--- Dataset extract Enclosed Below ---
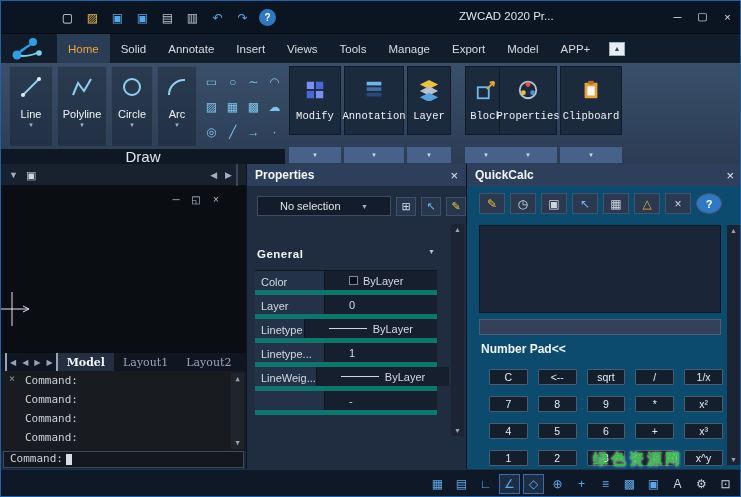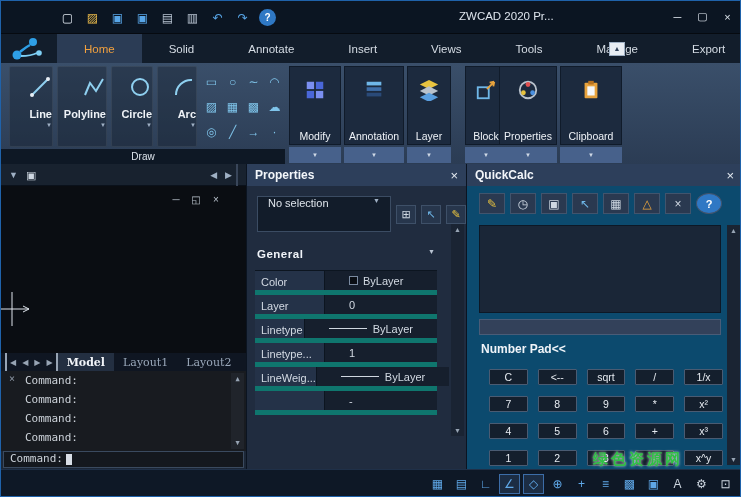--- a/index.html
+++ b/index.html
@@ -25,7 +25,7 @@
   .tabrow { position:absolute; left:0; top:33px; width:741px; height:29px; background:#121d2b; }
   .logo { position:absolute; left:8px; top:2px; }
   .tabs { position:absolute; left:56px; top:0; height:29px; display:flex; }
-  .rtab { background:none; border:none; color:#d5dce4; font-size:11.5px; padding:0 27px; height:29px; cursor:pointer; }
+  .rtab { background:none; border:none; color:#d5dce4; font-size:11.5px; padding:0 11px; height:29px; cursor:pointer; }
   .rtab.active { color:#f2a13e; background:#2b3c55; }
   .ribbon-min { position:absolute; left:608px; top:8px; width:16px; height:14px; background:#e8edf3; border:1px solid #9fb0c4; color:#31425a; font-size:7px; line-height:12px; text-align:center; padding:0; cursor:pointer; }
 

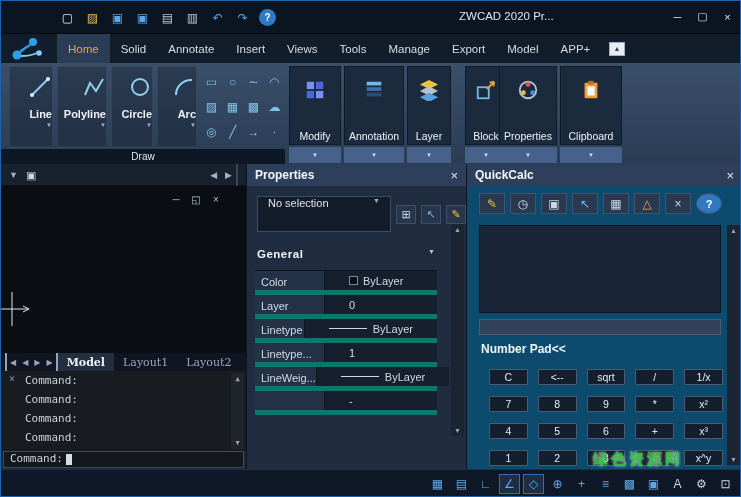--- a/index.html
+++ b/index.html
@@ -31,7 +31,7 @@
 
   
   .ribbon { position:absolute; left:0; top:62px; width:741px; height:101px; background:linear-gradient(#3a4f6a,#2b3c54); }
-  .big-btn { position:absolute; top:3px; height:81px; display:flex; flex-direction:column; align-items:flex-end; background:rgba(13,22,35,.35); border:1px solid rgba(255,255,255,.07); border-radius:2px; cursor:pointer;font-weight:bold; }
+  .big-btn { position:absolute; top:3px; height:81px; display:flex; flex-direction:column; align-items:center; background:rgba(13,22,35,.35); border:1px solid rgba(255,255,255,.07); border-radius:2px; cursor:pointer; }
   .bb-line { left:8px; width:44px; } .bb-poly { left:56px; width:50px; } .bb-circle { left:110px; width:42px; } .bb-arc { left:156px; width:40px; }
   .big-ic { margin-top:8px; }
   .big-label { color:#eef2f7; font-size:11px; margin-top:5px; }

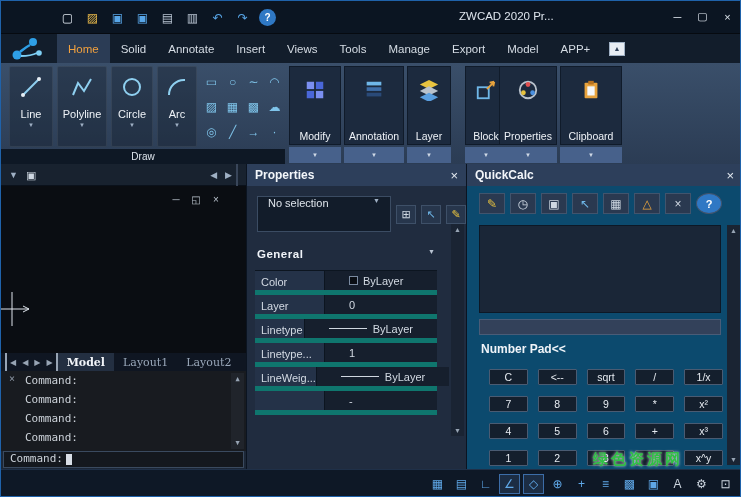--- a/index.html
+++ b/index.html
@@ -39,7 +39,7 @@
   .draw-grid { position:absolute; left:200px; top:6px; width:84px; height:76px; display:grid; grid-template-columns:repeat(4,1fr); }
   .grid-ic { background:none; border:none; color:#7fc4ea; font-size:12px; cursor:pointer; padding:0; }
   .strip-draw { position:absolute; left:0; top:86px; width:284px; height:15px; background:#0e1825; color:#dfe6ee; font-size:10px; text-align:center; line-height:15px; }
-  .panel-btn { position:absolute; top:3px; height:79px; background:#1c2a3e; border:1px solid #101b2a; display:flex; flex-direction:column; align-items:center; justify-content:flex-end; padding-bottom:2px; cursor:pointer; }
+  .panel-btn { position:absolute; top:3px; height:69px; background:#1c2a3e; border:1px solid #101b2a; display:flex; flex-direction:column; align-items:center; justify-content:flex-end; padding-bottom:12px; cursor:pointer;font-family:Liberation Mono, monospace; }
   .panel-ic { position:absolute; top:12px; }
   .panel-label { color:#eef2f7; font-size:10.5px; }
   .pstrip { position:absolute; top:84px; height:16px; background:#47618b; color:#cfd9e6; font-size:6px; text-align:center; line-height:16px; cursor:pointer; }

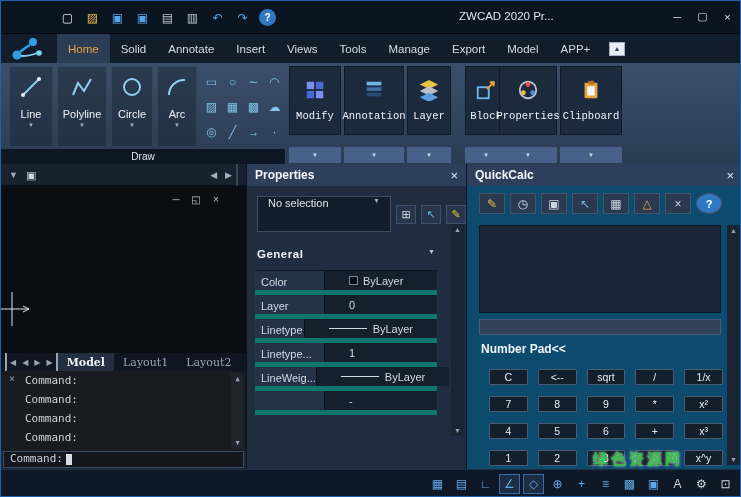--- a/index.html
+++ b/index.html
@@ -38,7 +38,7 @@
   .big-caret { color:#9fb0c4; font-size:6px; margin-top:2px; }
   .draw-grid { position:absolute; left:200px; top:6px; width:84px; height:76px; display:grid; grid-template-columns:repeat(4,1fr); }
   .grid-ic { background:none; border:none; color:#7fc4ea; font-size:12px; cursor:pointer; padding:0; }
-  .strip-draw { position:absolute; left:0; top:86px; width:284px; height:15px; background:#0e1825; color:#dfe6ee; font-size:10px; text-align:center; line-height:15px; }
+  .strip-draw { position:absolute; left:0; top:86px; width:284px; height:15px; background:#0e1825; color:#dfe6ee; font-size:15px; text-align:center; line-height:15px; }
   .panel-btn { position:absolute; top:3px; height:69px; background:#1c2a3e; border:1px solid #101b2a; display:flex; flex-direction:column; align-items:center; justify-content:flex-end; padding-bottom:12px; cursor:pointer;font-family:Liberation Mono, monospace; }
   .panel-ic { position:absolute; top:12px; }
   .panel-label { color:#eef2f7; font-size:10.5px; }

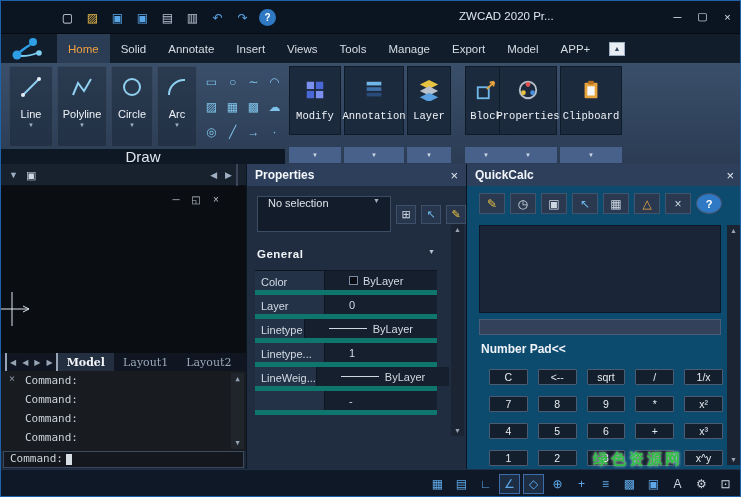--- a/index.html
+++ b/index.html
@@ -79,7 +79,7 @@
   
   .props { position:absolute; left:245px; top:163px; width:220px; height:305px; background:#202c3f; border-left:1px solid #0b1421; }
   .sel-row { position:absolute; left:10px; top:32px; display:flex; gap:5px; align-items:center; }
-  .sel-dd { width:134px; height:36px; background:#121c2a; border:1px solid #3b4c63; color:#dfe5ec; font-size:11px; display:flex; align-items:flex-start; justify-content:space-between; padding:0 10px; cursor:pointer; }
+  .sel-dd { width:134px; height:20px; background:#121c2a; border:1px solid #3b4c63; color:#dfe5ec; font-size:11px; display:flex; align-items:center; justify-content:space-between; padding:0 22px; cursor:pointer; }
   .dd-caret { font-size:7px; color:#9fb0c4; }
   .sel-ic { width:20px; height:19px; background:#27364c; border:1px solid #3e5068; font-size:11px; cursor:pointer; padding:0; }
   .sel-ic.lt { color:#cfd8e2; } .sel-ic.bl { color:#6fb7e8; } .sel-ic.yl { color:#e8c33f; }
--- End of Enclosed Dataset extract ---
Work order: An answer is complete only when it holds every line above containing the string "none".

Answer to this task:
-  .rtab { background:none; border:none; color:#d5dce4; font-size:11.5px; padding:0 27px; height:29px; cursor:pointer; }
+  .rtab { background:none; border:none; color:#d5dce4; font-size:11.5px; padding:0 11px; height:29px; cursor:pointer; }
   .grid-ic { background:none; border:none; color:#7fc4ea; font-size:12px; cursor:pointer; padding:0; }
   .grid-ic { background:none; border:none; color:#7fc4ea; font-size:12px; cursor:pointer; padding:0; }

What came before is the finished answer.